WORK TO BE COMPLETED:
Check every line below for the word "bottom" and show those that hold it.

-------- DATA UNDER STUDY

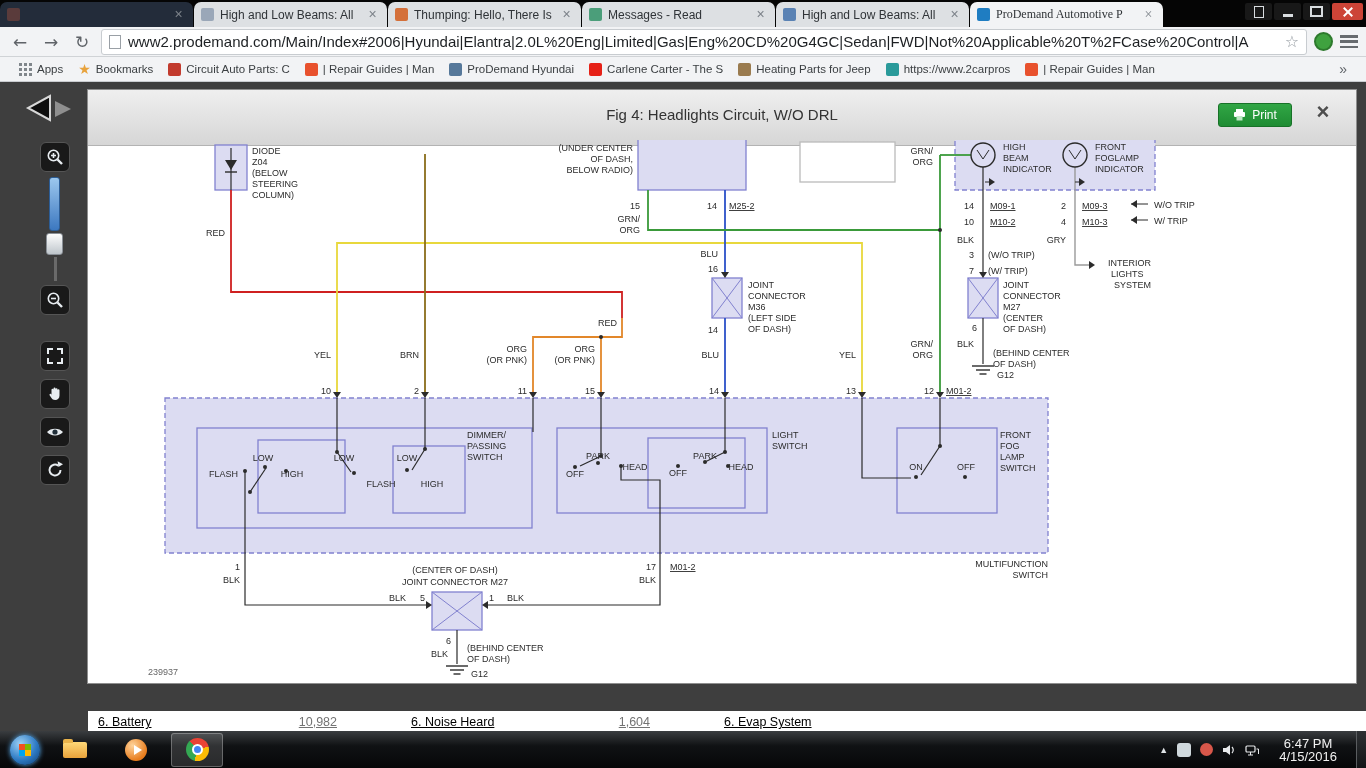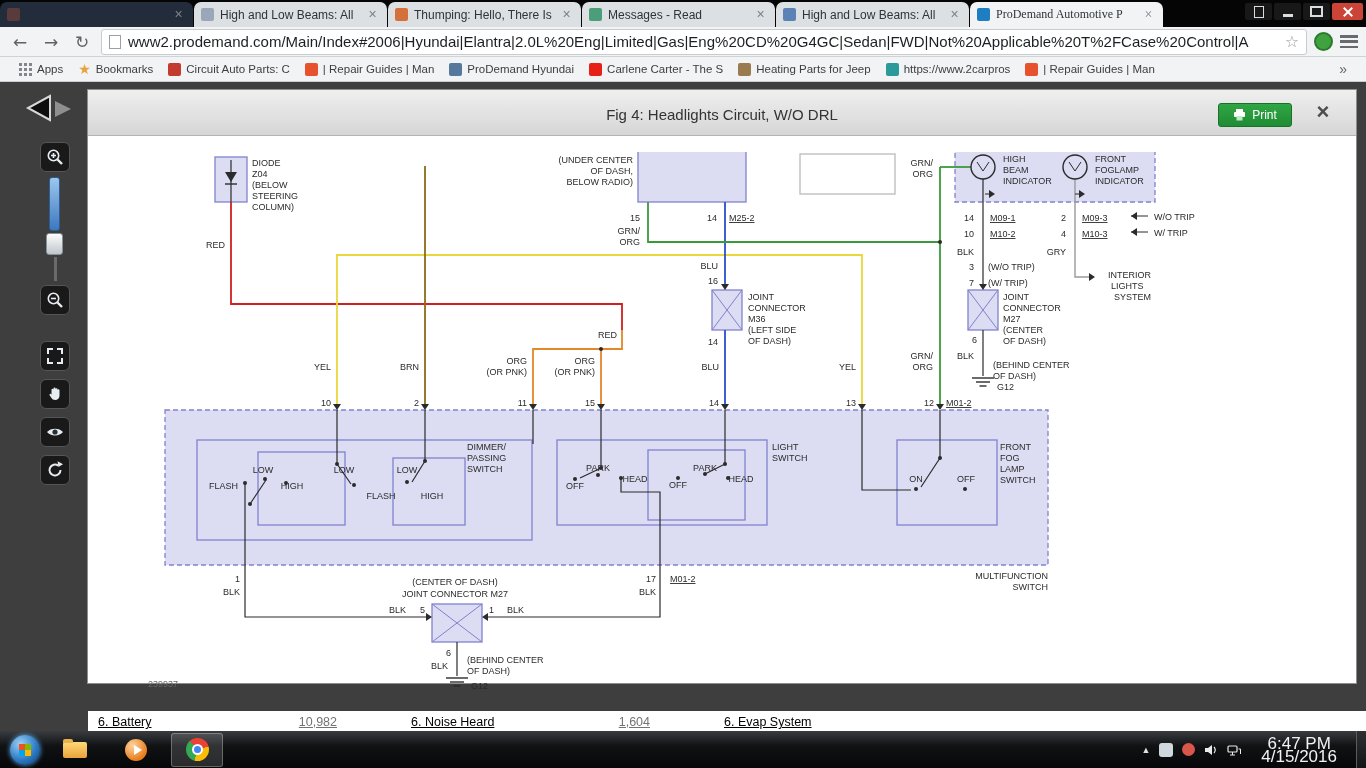--- a/index.html
+++ b/index.html
@@ -55,7 +55,7 @@
 
   
   .panel{position:absolute;left:88px;top:90px;width:1268px;height:593px;background:#fff;box-shadow:0 0 0 1px #8e8e8e;}
-  .panel-header{position:absolute;top:0;left:0;width:100%;height:46px;background:linear-gradient(#efefef,#d6d6d6);border-bottom:1px solid #b3b3b3;box-sizing:border-box;}
+  .panel-header{position:absolute;top:0;left:0;width:100%;height:56px;background:linear-gradient(#efefef,#d6d6d6);border-bottom:1px solid #b3b3b3;box-sizing:border-box;}
   .panel-title{position:absolute;left:0;right:0;top:16px;text-align:center;font-size:15px;color:#333;}
   .print-btn{position:absolute;right:64px;top:13px;width:74px;height:24px;background:linear-gradient(#31a645,#1f8c33);border:1px solid #187228;border-radius:3px;color:#fff;font-size:12px;display:flex;align-items:center;justify-content:center;gap:6px;box-sizing:border-box;}
   .panel-close{position:absolute;right:22px;top:11px;width:22px;height:22px;color:#4d4d4d;font-size:22px;line-height:22px;text-align:center;font-weight:bold;}

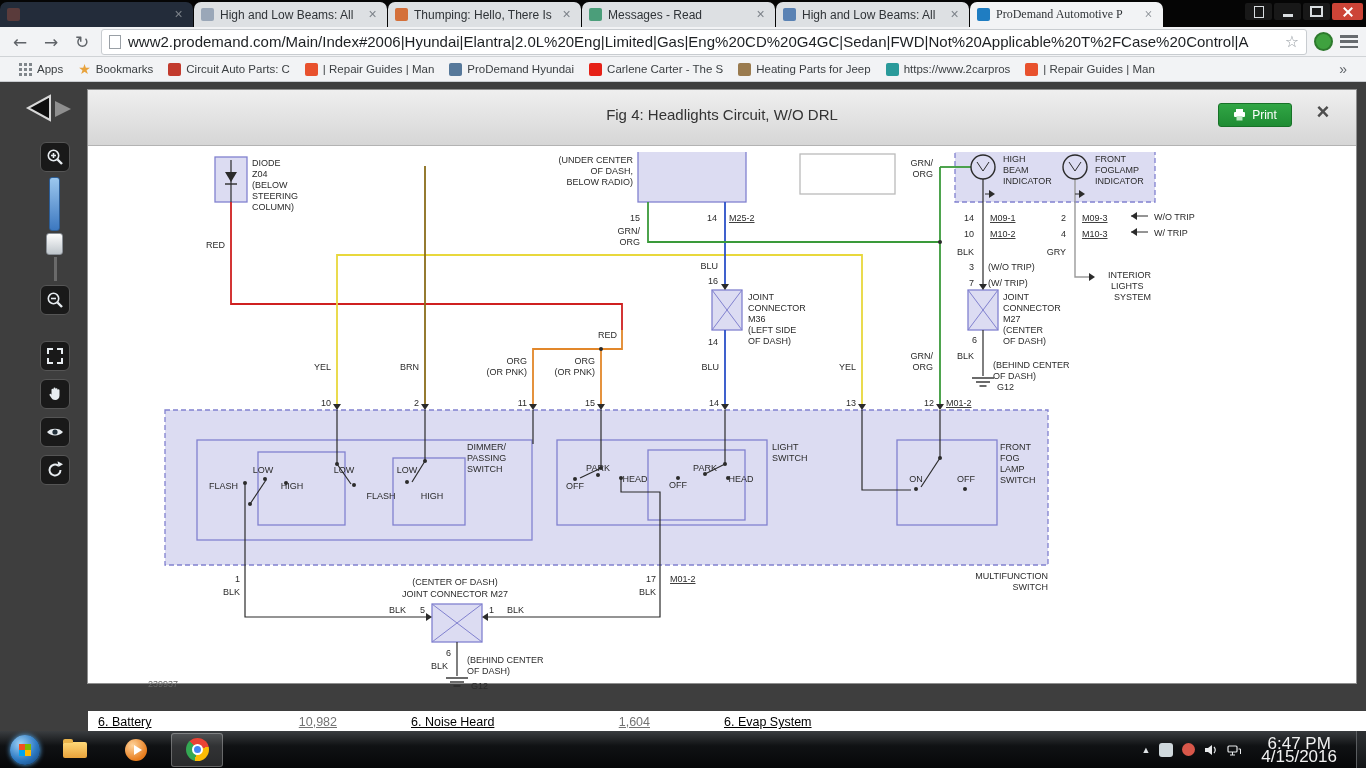--- a/index.html
+++ b/index.html
@@ -59,7 +59,7 @@
   .panel-title{position:absolute;left:0;right:0;top:16px;text-align:center;font-size:15px;color:#333;}
   .print-btn{position:absolute;right:64px;top:13px;width:74px;height:24px;background:linear-gradient(#31a645,#1f8c33);border:1px solid #187228;border-radius:3px;color:#fff;font-size:12px;display:flex;align-items:center;justify-content:center;gap:6px;box-sizing:border-box;}
   .panel-close{position:absolute;right:22px;top:11px;width:22px;height:22px;color:#4d4d4d;font-size:22px;line-height:22px;text-align:center;font-weight:bold;}
-  .panel-body{position:absolute;top:62px;left:0;width:100%;height:543px;overflow:hidden;text-align:right;}
+  .panel-body{position:absolute;top:50px;left:0;width:100%;height:543px;overflow:hidden;text-align:right;}
   #diagram{display:block;font-family:"Liberation Sans",sans-serif;}
 
   

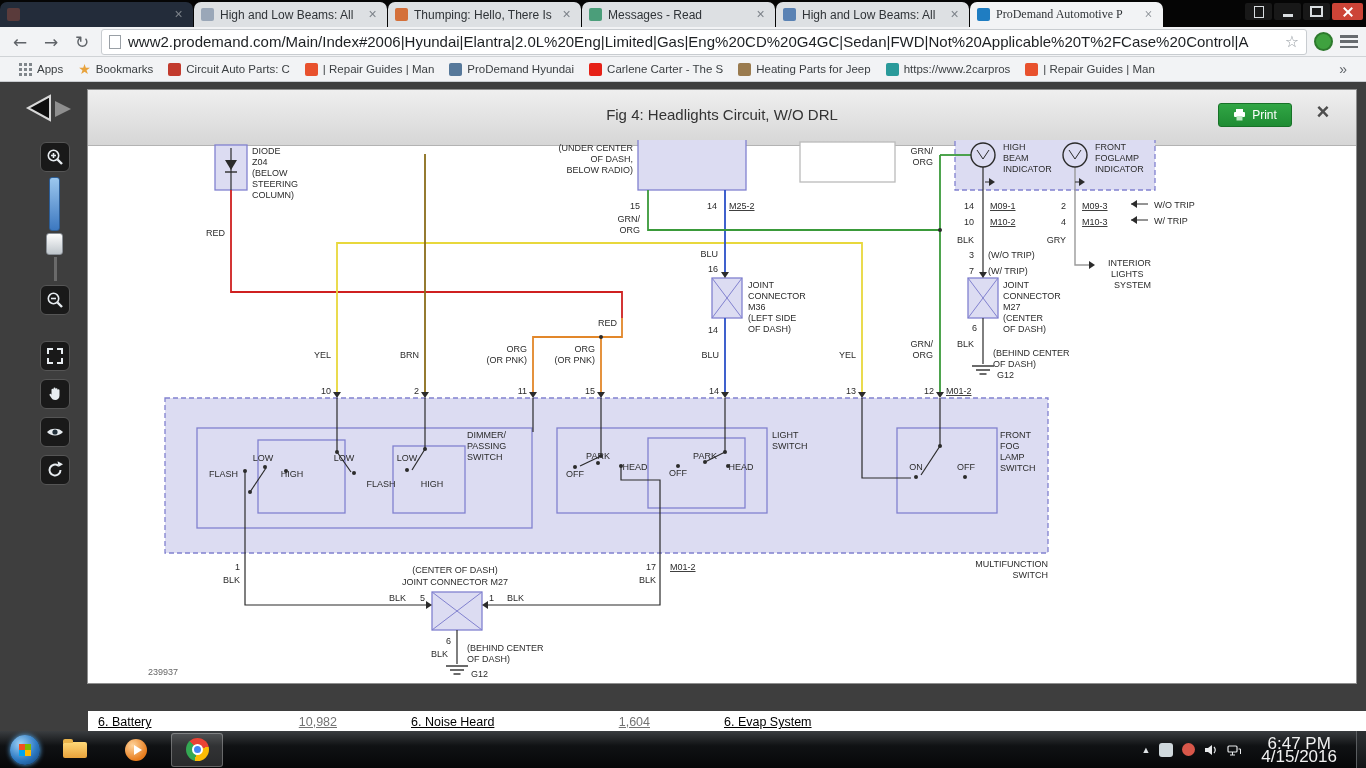--- a/index.html
+++ b/index.html
@@ -86,7 +86,7 @@
   .tray-chevron{color:#dfe3e6;font-size:9px;}
   .tray-dot1{width:14px;height:14px;border-radius:3px;background:#cfd8dc;}
   .tray-dot2{width:13px;height:13px;border-radius:50%;background:#d8574a;}
-  .clock{color:#f2f2f2;font-size:17px;text-align:center;line-height:13px;padding:0 10px;}
+  .clock{color:#f2f2f2;font-size:13px;text-align:center;line-height:13px;padding:0 10px;}
   .show-desktop{width:9px;height:37px;border-left:1px solid #5a5d60;background:linear-gradient(#2e3134,#131517);}
 </style>
 </head>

----------------

SOLUTION:
-  .panel-header{position:absolute;top:0;left:0;width:100%;height:46px;background:linear-gradient(#efefef,#d6d6d6);border-bottom:1px solid #b3b3b3;box-sizing:border-box;}
+  .panel-header{position:absolute;top:0;left:0;width:100%;height:56px;background:linear-gradient(#efefef,#d6d6d6);border-bottom:1px solid #b3b3b3;box-sizing:border-box;}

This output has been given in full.